(ACTION ITEM) Below are the records. Restate word for word every line from the one that contains "subtotal: 766.01 -> 859.88" through the final line, both included.

━━━

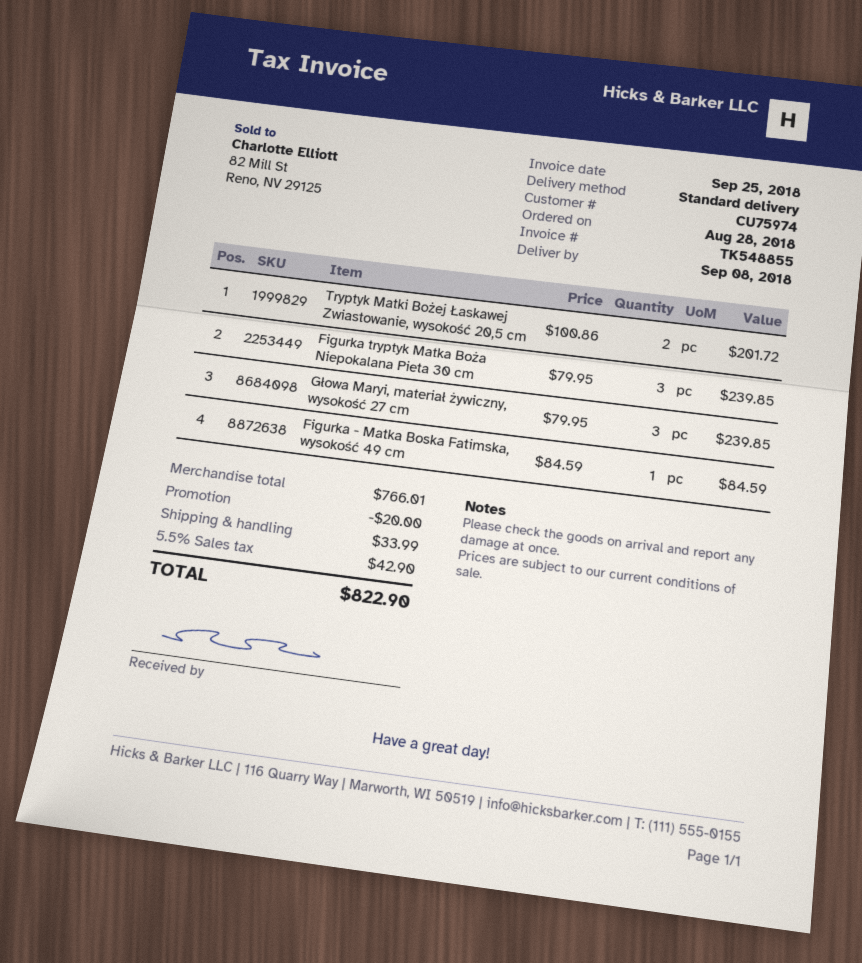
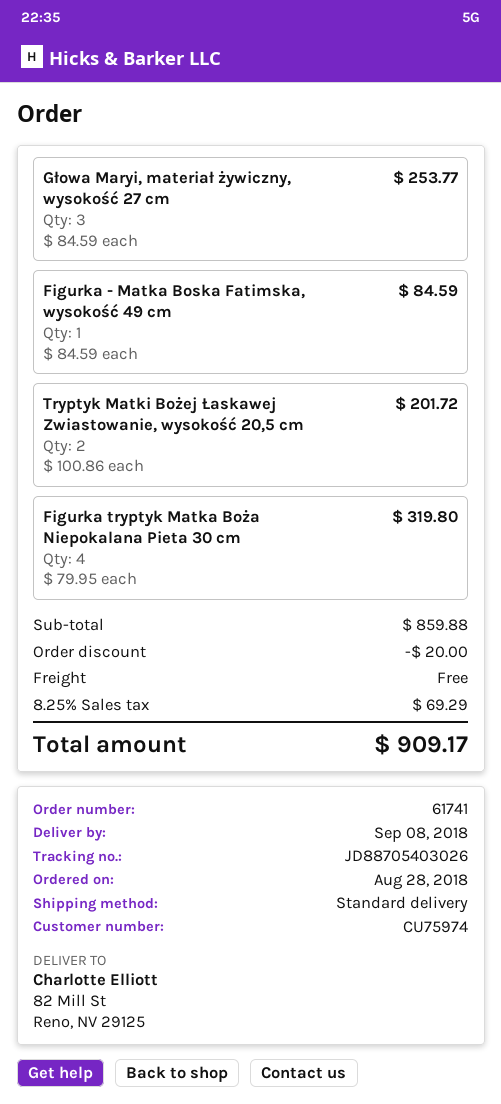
Figurka tryptyk Matka Boża Niepokalana Pieta 30 cm: 3 x 79.95 = 239.85 -> 4 x 79.95 = 319.80
Głowa Maryi, materiał żywiczny, wysokość 27 cm: 3 x 79.95 = 239.85 -> 3 x 84.59 = 253.77
subtotal: 766.01 -> 859.88
shipping: 33.99 -> 0.00
tax: 5.5% = 42.90 -> 8.25% = 69.29
total: 822.90 -> 909.17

━━━

(RESPONSE TO THIS TASK)
subtotal: 766.01 -> 859.88
shipping: 33.99 -> 0.00
tax: 5.5% = 42.90 -> 8.25% = 69.29
total: 822.90 -> 909.17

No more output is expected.